> **Your assignment**: Copy the entries below in full, keeping them exactly as they are.
(Records provided)
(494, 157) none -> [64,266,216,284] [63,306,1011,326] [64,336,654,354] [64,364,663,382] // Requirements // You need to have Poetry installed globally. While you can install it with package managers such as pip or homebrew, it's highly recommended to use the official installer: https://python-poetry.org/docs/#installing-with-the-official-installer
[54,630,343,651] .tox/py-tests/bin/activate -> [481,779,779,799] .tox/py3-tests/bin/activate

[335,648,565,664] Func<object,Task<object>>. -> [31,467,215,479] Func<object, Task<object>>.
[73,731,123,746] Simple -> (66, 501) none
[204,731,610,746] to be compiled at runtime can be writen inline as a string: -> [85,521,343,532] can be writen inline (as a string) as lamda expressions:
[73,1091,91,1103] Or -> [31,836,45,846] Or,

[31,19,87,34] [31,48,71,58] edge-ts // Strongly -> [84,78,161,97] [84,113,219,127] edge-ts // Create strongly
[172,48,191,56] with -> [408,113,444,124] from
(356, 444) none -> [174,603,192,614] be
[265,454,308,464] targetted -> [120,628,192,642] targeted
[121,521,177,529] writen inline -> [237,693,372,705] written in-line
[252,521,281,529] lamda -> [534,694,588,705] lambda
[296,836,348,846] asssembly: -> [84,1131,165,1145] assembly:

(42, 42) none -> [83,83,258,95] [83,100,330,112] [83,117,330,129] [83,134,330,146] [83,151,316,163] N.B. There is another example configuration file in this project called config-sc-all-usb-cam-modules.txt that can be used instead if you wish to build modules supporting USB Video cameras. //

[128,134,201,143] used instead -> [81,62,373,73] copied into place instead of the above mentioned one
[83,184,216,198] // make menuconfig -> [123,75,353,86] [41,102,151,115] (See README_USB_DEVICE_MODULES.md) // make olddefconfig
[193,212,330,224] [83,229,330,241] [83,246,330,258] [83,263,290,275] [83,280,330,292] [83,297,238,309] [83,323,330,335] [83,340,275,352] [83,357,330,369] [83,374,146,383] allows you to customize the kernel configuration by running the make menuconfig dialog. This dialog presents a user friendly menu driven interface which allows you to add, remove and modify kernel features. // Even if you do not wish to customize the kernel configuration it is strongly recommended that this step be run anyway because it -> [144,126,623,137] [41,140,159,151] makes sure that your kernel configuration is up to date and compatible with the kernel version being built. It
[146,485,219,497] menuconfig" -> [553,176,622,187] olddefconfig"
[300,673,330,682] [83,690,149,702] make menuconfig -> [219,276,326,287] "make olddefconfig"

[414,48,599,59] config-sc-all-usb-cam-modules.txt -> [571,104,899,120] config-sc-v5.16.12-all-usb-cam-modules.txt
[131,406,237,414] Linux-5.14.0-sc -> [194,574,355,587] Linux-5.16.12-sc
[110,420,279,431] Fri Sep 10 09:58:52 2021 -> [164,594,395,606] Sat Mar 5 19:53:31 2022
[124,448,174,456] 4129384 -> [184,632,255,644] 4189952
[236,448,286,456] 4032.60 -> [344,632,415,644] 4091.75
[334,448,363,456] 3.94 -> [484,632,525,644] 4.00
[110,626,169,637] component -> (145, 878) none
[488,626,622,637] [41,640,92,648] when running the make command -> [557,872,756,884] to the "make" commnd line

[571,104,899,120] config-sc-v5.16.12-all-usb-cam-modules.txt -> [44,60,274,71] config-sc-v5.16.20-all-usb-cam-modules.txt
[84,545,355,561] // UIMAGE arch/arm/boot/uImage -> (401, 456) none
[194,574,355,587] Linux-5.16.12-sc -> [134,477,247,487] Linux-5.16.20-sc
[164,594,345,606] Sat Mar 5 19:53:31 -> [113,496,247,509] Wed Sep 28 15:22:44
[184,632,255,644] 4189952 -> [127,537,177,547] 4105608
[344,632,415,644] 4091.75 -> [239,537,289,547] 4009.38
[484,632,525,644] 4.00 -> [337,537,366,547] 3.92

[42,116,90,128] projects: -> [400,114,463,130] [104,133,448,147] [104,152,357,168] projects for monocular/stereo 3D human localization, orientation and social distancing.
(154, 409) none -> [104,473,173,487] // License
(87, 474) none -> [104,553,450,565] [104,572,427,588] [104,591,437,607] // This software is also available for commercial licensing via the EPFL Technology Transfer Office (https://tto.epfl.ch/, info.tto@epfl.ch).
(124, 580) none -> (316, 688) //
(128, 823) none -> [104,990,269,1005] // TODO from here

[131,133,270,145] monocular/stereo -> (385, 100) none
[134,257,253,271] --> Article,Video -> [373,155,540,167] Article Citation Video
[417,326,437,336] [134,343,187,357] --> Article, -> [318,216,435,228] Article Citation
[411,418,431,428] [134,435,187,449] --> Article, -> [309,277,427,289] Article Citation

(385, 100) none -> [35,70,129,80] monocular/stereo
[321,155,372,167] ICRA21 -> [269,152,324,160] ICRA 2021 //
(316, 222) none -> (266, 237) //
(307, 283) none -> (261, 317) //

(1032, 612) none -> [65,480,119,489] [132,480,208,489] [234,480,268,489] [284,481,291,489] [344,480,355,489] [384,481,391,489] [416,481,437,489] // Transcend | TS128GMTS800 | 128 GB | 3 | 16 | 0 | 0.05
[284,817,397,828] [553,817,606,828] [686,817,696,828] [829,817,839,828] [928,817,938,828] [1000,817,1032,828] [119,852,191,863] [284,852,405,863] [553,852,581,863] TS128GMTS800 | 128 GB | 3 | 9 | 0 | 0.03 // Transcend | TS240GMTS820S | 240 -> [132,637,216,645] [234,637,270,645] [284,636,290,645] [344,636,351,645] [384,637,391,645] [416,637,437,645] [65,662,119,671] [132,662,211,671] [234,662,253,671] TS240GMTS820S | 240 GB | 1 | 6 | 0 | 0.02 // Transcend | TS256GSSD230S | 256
(End Records provided)
> **Result below**:
(494, 157) none -> [64,266,216,284] [63,306,1011,326] [64,336,654,354] [64,364,663,382] // Requirements // You need to have Poetry installed globally. While you can install it with package managers such as pip or homebrew, it's highly recommended to use the official installer: https://python-poetry.org/docs/#installing-with-the-official-installer
[54,630,343,651] .tox/py-tests/bin/activate -> [481,779,779,799] .tox/py3-tests/bin/activate

[335,648,565,664] Func<object,Task<object>>. -> [31,467,215,479] Func<object, Task<object>>.
[73,731,123,746] Simple -> (66, 501) none
[204,731,610,746] to be compiled at runtime can be writen inline as a string: -> [85,521,343,532] can be writen inline (as a string) as lamda expressions:
[73,1091,91,1103] Or -> [31,836,45,846] Or,

[31,19,87,34] [31,48,71,58] edge-ts // Strongly -> [84,78,161,97] [84,113,219,127] edge-ts // Create strongly
[172,48,191,56] with -> [408,113,444,124] from
(356, 444) none -> [174,603,192,614] be
[265,454,308,464] targetted -> [120,628,192,642] targeted
[121,521,177,529] writen inline -> [237,693,372,705] written in-line
[252,521,281,529] lamda -> [534,694,588,705] lambda
[296,836,348,846] asssembly: -> [84,1131,165,1145] assembly:

(42, 42) none -> [83,83,258,95] [83,100,330,112] [83,117,330,129] [83,134,330,146] [83,151,316,163] N.B. There is another example configuration file in this project called config-sc-all-usb-cam-modules.txt that can be used instead if you wish to build modules supporting USB Video cameras. //

[128,134,201,143] used instead -> [81,62,373,73] copied into place instead of the above mentioned one
[83,184,216,198] // make menuconfig -> [123,75,353,86] [41,102,151,115] (See README_USB_DEVICE_MODULES.md) // make olddefconfig
[193,212,330,224] [83,229,330,241] [83,246,330,258] [83,263,290,275] [83,280,330,292] [83,297,238,309] [83,323,330,335] [83,340,275,352] [83,357,330,369] [83,374,146,383] allows you to customize the kernel configuration by running the make menuconfig dialog. This dialog presents a user friendly menu driven interface which allows you to add, remove and modify kernel features. // Even if you do not wish to customize the kernel configuration it is strongly recommended that this step be run anyway because it -> [144,126,623,137] [41,140,159,151] makes sure that your kernel configuration is up to date and compatible with the kernel version being built. It
[146,485,219,497] menuconfig" -> [553,176,622,187] olddefconfig"
[300,673,330,682] [83,690,149,702] make menuconfig -> [219,276,326,287] "make olddefconfig"

[414,48,599,59] config-sc-all-usb-cam-modules.txt -> [571,104,899,120] config-sc-v5.16.12-all-usb-cam-modules.txt
[131,406,237,414] Linux-5.14.0-sc -> [194,574,355,587] Linux-5.16.12-sc
[110,420,279,431] Fri Sep 10 09:58:52 2021 -> [164,594,395,606] Sat Mar 5 19:53:31 2022
[124,448,174,456] 4129384 -> [184,632,255,644] 4189952
[236,448,286,456] 4032.60 -> [344,632,415,644] 4091.75
[334,448,363,456] 3.94 -> [484,632,525,644] 4.00
[110,626,169,637] component -> (145, 878) none
[488,626,622,637] [41,640,92,648] when running the make command -> [557,872,756,884] to the "make" commnd line

[571,104,899,120] config-sc-v5.16.12-all-usb-cam-modules.txt -> [44,60,274,71] config-sc-v5.16.20-all-usb-cam-modules.txt
[84,545,355,561] // UIMAGE arch/arm/boot/uImage -> (401, 456) none
[194,574,355,587] Linux-5.16.12-sc -> [134,477,247,487] Linux-5.16.20-sc
[164,594,345,606] Sat Mar 5 19:53:31 -> [113,496,247,509] Wed Sep 28 15:22:44
[184,632,255,644] 4189952 -> [127,537,177,547] 4105608
[344,632,415,644] 4091.75 -> [239,537,289,547] 4009.38
[484,632,525,644] 4.00 -> [337,537,366,547] 3.92

[42,116,90,128] projects: -> [400,114,463,130] [104,133,448,147] [104,152,357,168] projects for monocular/stereo 3D human localization, orientation and social distancing.
(154, 409) none -> [104,473,173,487] // License
(87, 474) none -> [104,553,450,565] [104,572,427,588] [104,591,437,607] // This software is also available for commercial licensing via the EPFL Technology Transfer Office (https://tto.epfl.ch/, info.tto@epfl.ch).
(124, 580) none -> (316, 688) //
(128, 823) none -> [104,990,269,1005] // TODO from here

[131,133,270,145] monocular/stereo -> (385, 100) none
[134,257,253,271] --> Article,Video -> [373,155,540,167] Article Citation Video
[417,326,437,336] [134,343,187,357] --> Article, -> [318,216,435,228] Article Citation
[411,418,431,428] [134,435,187,449] --> Article, -> [309,277,427,289] Article Citation

(385, 100) none -> [35,70,129,80] monocular/stereo
[321,155,372,167] ICRA21 -> [269,152,324,160] ICRA 2021 //
(316, 222) none -> (266, 237) //
(307, 283) none -> (261, 317) //

(1032, 612) none -> [65,480,119,489] [132,480,208,489] [234,480,268,489] [284,481,291,489] [344,480,355,489] [384,481,391,489] [416,481,437,489] // Transcend | TS128GMTS800 | 128 GB | 3 | 16 | 0 | 0.05
[284,817,397,828] [553,817,606,828] [686,817,696,828] [829,817,839,828] [928,817,938,828] [1000,817,1032,828] [119,852,191,863] [284,852,405,863] [553,852,581,863] TS128GMTS800 | 128 GB | 3 | 9 | 0 | 0.03 // Transcend | TS240GMTS820S | 240 -> [132,637,216,645] [234,637,270,645] [284,636,290,645] [344,636,351,645] [384,637,391,645] [416,637,437,645] [65,662,119,671] [132,662,211,671] [234,662,253,671] TS240GMTS820S | 240 GB | 1 | 6 | 0 | 0.02 // Transcend | TS256GSSD230S | 256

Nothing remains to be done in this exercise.